***** Given records *****
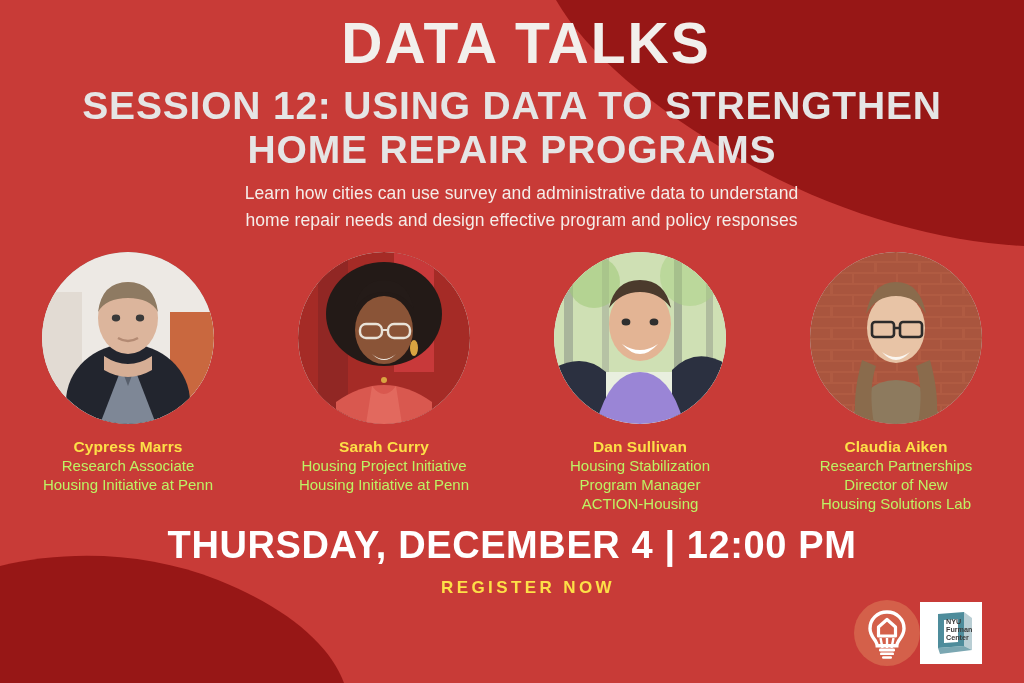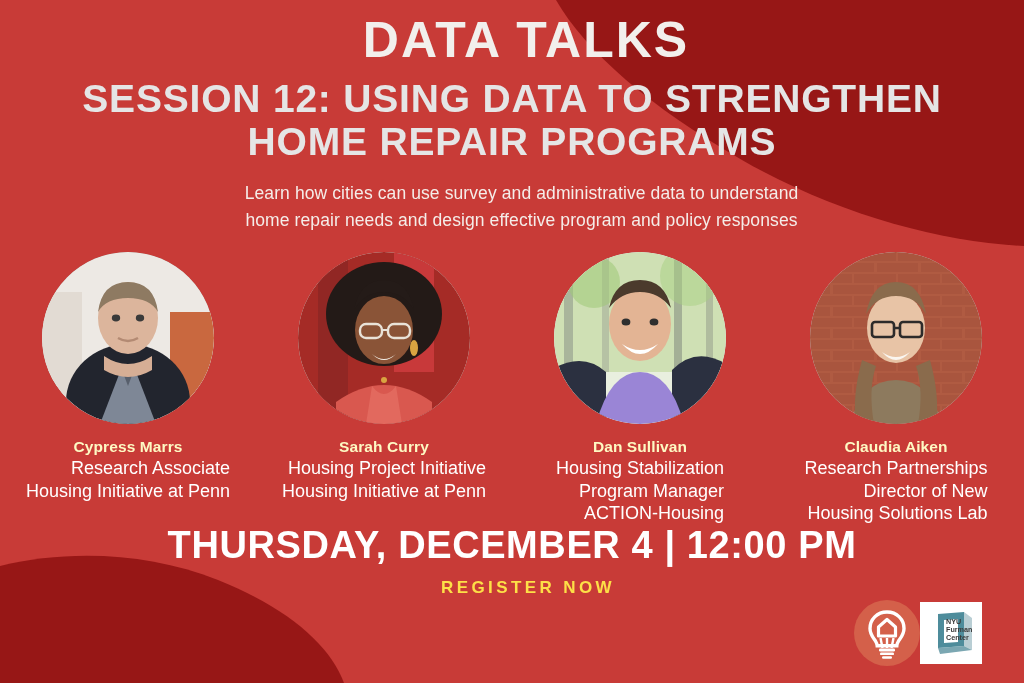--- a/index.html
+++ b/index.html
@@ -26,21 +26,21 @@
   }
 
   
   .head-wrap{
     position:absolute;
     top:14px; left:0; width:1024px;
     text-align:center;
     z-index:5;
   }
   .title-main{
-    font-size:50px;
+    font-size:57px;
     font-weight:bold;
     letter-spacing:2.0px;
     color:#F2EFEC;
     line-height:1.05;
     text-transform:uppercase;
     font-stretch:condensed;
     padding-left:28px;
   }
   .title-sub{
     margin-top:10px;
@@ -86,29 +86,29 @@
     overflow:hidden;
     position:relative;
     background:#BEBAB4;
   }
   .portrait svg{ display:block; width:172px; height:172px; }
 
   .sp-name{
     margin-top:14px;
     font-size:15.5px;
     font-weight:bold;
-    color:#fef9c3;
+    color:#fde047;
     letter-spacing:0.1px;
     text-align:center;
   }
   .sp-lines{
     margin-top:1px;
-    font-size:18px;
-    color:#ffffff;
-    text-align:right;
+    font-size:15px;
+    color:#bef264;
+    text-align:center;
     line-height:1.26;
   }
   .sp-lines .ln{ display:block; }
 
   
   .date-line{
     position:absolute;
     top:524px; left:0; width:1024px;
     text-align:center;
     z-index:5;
*****
***** Given records *****
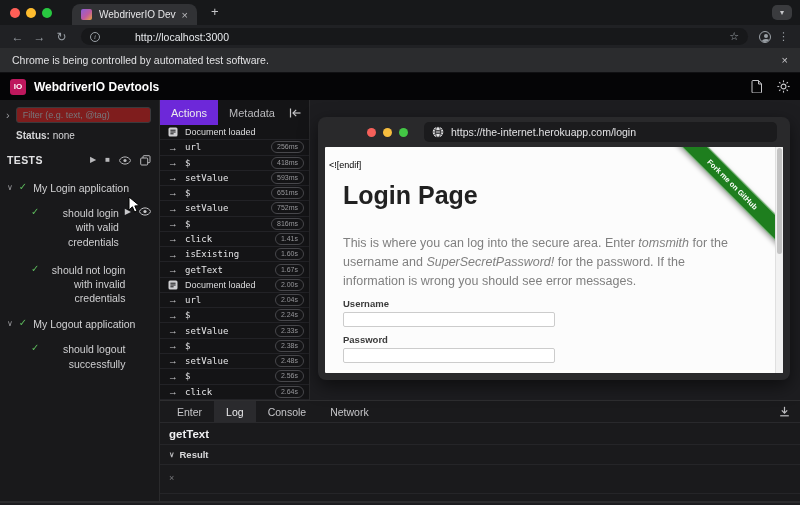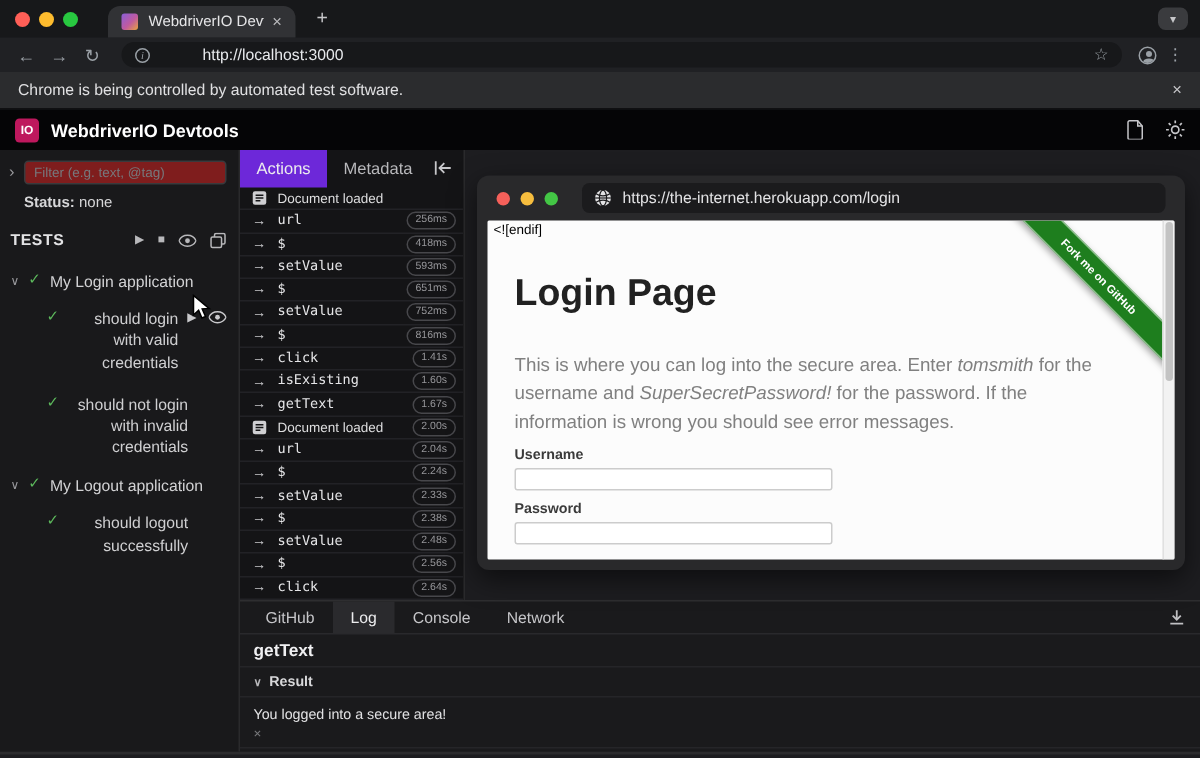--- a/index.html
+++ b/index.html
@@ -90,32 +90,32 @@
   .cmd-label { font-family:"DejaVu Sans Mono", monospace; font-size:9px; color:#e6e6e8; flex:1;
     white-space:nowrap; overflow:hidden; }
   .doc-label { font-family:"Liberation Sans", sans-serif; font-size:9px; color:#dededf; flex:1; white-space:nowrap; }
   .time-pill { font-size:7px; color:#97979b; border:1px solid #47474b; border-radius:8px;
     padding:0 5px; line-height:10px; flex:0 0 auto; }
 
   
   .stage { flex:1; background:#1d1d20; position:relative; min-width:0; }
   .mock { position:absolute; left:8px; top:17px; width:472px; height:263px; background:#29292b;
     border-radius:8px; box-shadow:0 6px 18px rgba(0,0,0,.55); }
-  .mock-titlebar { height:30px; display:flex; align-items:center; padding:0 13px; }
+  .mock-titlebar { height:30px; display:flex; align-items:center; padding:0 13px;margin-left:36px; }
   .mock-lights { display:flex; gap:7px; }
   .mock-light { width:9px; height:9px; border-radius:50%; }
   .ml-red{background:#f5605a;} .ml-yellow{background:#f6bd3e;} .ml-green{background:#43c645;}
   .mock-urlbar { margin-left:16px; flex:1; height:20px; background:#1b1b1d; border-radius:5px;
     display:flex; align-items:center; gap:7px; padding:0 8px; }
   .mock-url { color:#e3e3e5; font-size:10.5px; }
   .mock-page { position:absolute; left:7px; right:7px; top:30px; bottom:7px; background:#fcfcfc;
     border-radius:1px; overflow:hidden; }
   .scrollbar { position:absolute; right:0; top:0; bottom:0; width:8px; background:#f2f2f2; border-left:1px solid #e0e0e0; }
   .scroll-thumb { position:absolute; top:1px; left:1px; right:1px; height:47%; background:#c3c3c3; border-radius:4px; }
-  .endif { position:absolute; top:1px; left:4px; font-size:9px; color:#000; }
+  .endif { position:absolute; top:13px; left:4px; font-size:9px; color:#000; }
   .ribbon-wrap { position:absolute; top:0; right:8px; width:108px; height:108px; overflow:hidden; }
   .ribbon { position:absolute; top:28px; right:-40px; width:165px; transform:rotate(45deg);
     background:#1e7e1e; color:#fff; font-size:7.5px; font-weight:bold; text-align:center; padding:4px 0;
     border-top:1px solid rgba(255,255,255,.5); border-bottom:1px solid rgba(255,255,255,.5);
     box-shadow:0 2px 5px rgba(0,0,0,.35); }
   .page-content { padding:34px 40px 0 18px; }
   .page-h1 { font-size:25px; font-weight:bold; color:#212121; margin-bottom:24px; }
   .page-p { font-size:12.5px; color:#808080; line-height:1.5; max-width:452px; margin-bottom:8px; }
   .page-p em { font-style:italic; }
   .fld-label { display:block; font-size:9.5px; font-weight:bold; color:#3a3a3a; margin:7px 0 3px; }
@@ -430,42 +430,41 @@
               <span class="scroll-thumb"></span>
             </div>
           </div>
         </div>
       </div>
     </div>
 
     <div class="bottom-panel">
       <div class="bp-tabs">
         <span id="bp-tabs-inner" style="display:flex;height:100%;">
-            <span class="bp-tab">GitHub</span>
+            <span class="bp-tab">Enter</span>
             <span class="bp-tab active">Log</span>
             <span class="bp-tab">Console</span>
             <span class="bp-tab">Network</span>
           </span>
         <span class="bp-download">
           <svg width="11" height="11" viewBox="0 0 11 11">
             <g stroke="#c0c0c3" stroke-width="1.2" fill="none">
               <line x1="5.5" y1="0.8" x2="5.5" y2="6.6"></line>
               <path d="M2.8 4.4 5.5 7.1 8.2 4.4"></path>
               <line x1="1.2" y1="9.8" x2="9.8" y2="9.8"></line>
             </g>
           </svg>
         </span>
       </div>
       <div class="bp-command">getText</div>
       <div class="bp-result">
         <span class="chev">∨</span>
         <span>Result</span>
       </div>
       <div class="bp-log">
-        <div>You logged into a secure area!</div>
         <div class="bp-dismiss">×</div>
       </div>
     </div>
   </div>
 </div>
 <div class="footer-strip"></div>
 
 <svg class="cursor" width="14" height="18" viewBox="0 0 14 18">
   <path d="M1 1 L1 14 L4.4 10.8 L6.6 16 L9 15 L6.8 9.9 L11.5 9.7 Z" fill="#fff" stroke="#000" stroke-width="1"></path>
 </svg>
*****
Problem statement:
Once the line with "top:30px; bottom:7px; background:#fcfcfc;" is found in the records above, print exactly that line and every line after it through the line with "-430,42 +430,41 @@".

Exercise answer:
   .mock-page { position:absolute; left:7px; right:7px; top:30px; bottom:7px; background:#fcfcfc;
     border-radius:1px; overflow:hidden; }
   .scrollbar { position:absolute; right:0; top:0; bottom:0; width:8px; background:#f2f2f2; border-left:1px solid #e0e0e0; }
   .scroll-thumb { position:absolute; top:1px; left:1px; right:1px; height:47%; background:#c3c3c3; border-radius:4px; }
-  .endif { position:absolute; top:1px; left:4px; font-size:9px; color:#000; }
+  .endif { position:absolute; top:13px; left:4px; font-size:9px; color:#000; }
   .ribbon-wrap { position:absolute; top:0; right:8px; width:108px; height:108px; overflow:hidden; }
   .ribbon { position:absolute; top:28px; right:-40px; width:165px; transform:rotate(45deg);
     background:#1e7e1e; color:#fff; font-size:7.5px; font-weight:bold; text-align:center; padding:4px 0;
     border-top:1px solid rgba(255,255,255,.5); border-bottom:1px solid rgba(255,255,255,.5);
     box-shadow:0 2px 5px rgba(0,0,0,.35); }
   .page-content { padding:34px 40px 0 18px; }
   .page-h1 { font-size:25px; font-weight:bold; color:#212121; margin-bottom:24px; }
   .page-p { font-size:12.5px; color:#808080; line-height:1.5; max-width:452px; margin-bottom:8px; }
   .page-p em { font-style:italic; }
   .fld-label { display:block; font-size:9.5px; font-weight:bold; color:#3a3a3a; margin:7px 0 3px; }
@@ -430,42 +430,41 @@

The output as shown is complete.